[Start of Attachment]
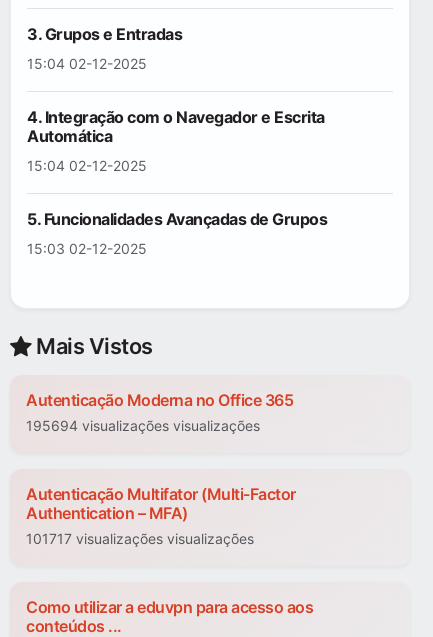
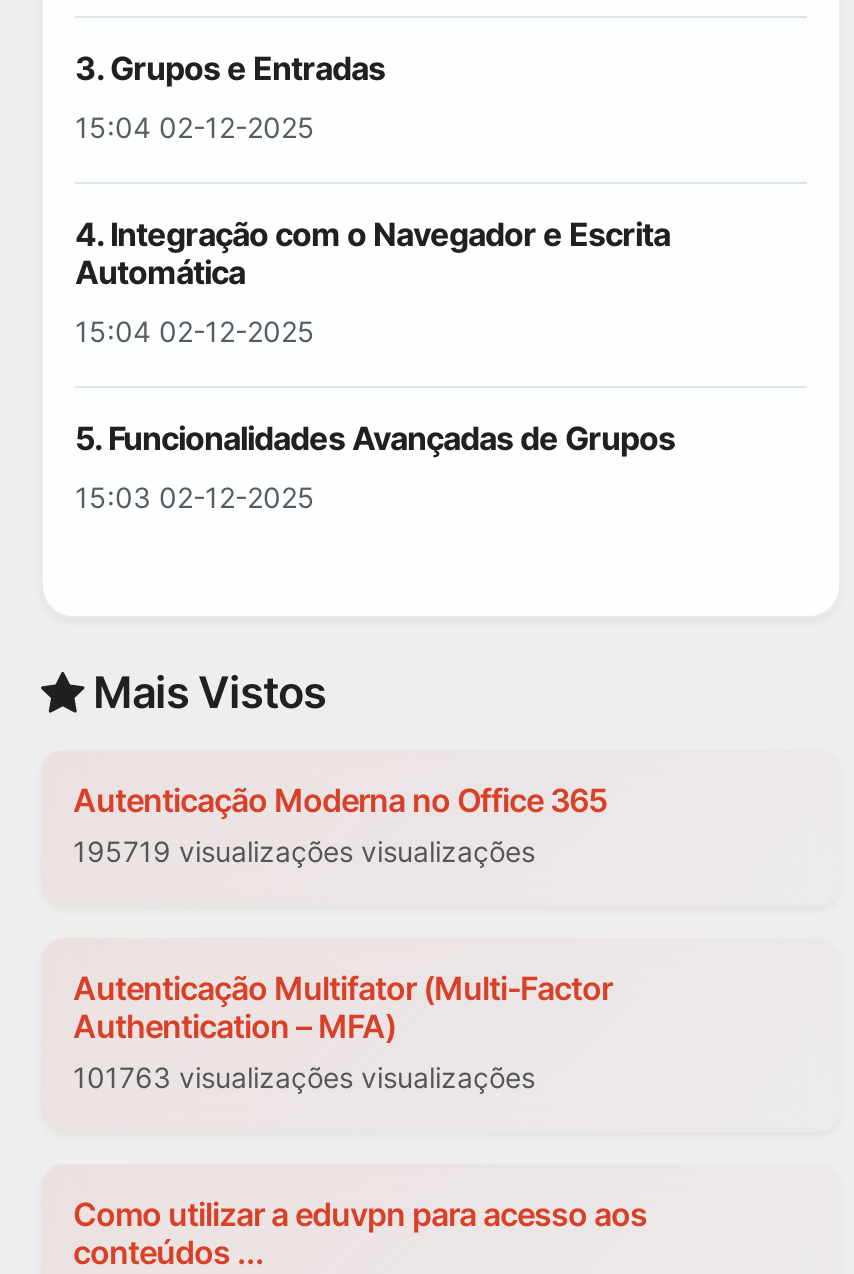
- 195694 visualizações visualizações
+ 195719 visualizações visualizações

- 101717 visualizações visualizações
+ 101763 visualizações visualizações
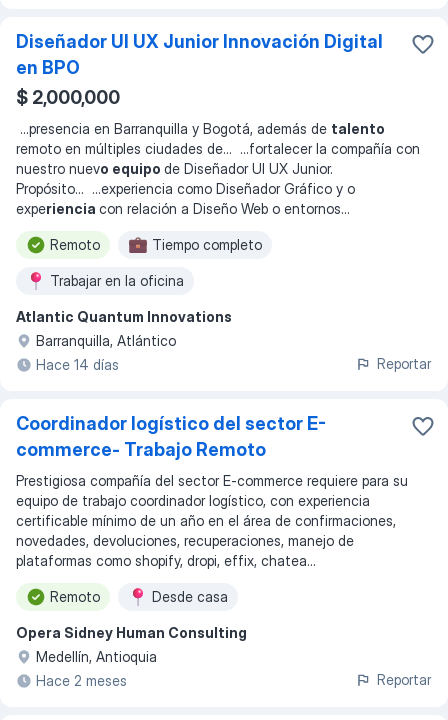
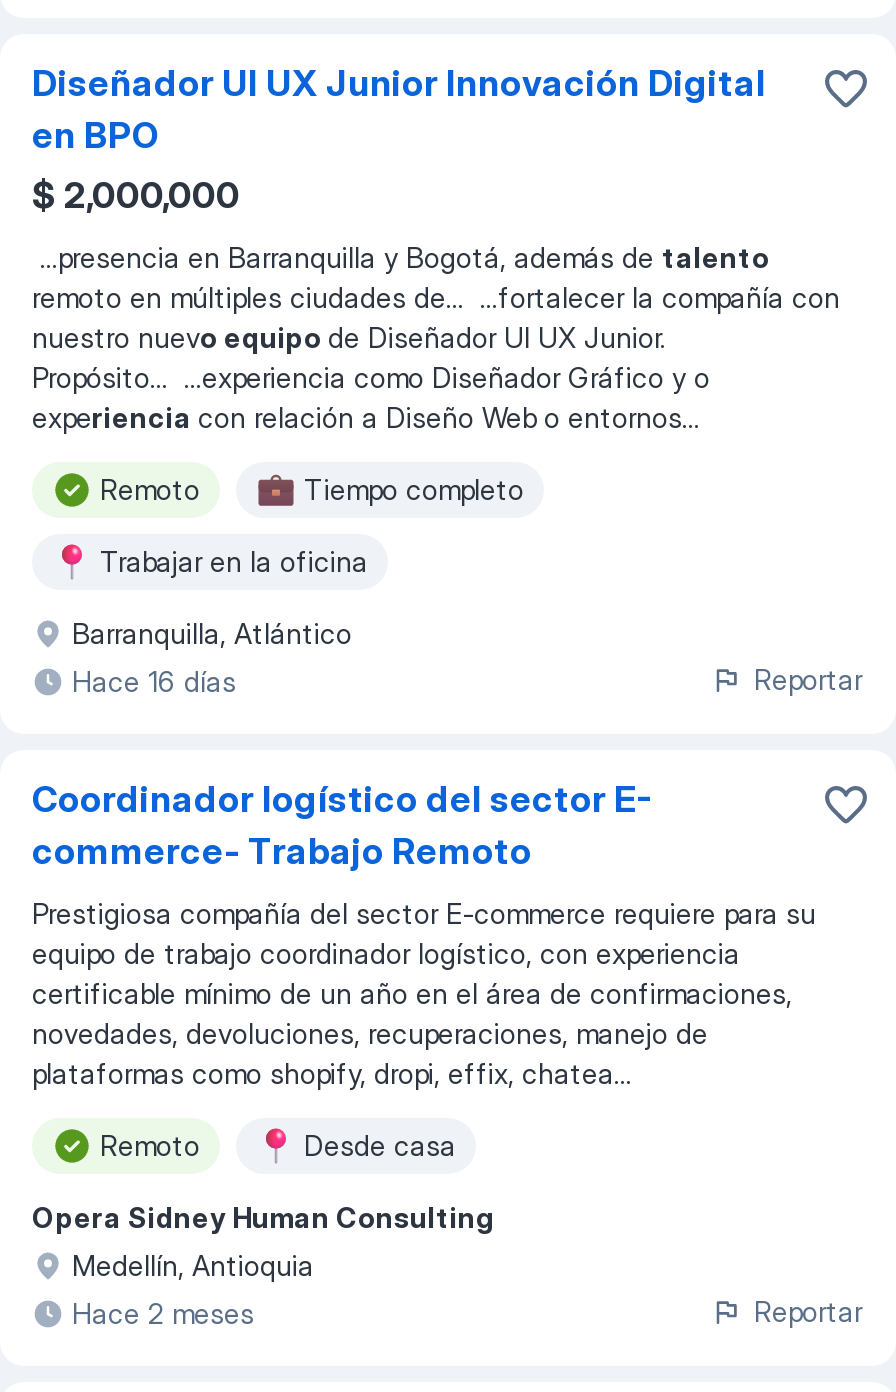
- Atlantic Quantum Innovations

- Hace 14 días
+ Hace 16 días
[End of Attachment]
- [What to work on]
Every line from the one holding "- 101717 visualizações visualizações" to the last line of the listing above, inclusive, must appear exactly as written, and no picture may appear.

- [Expected output]
- 101717 visualizações visualizações
+ 101763 visualizações visualizações
- Atlantic Quantum Innovations

- Hace 14 días
+ Hace 16 días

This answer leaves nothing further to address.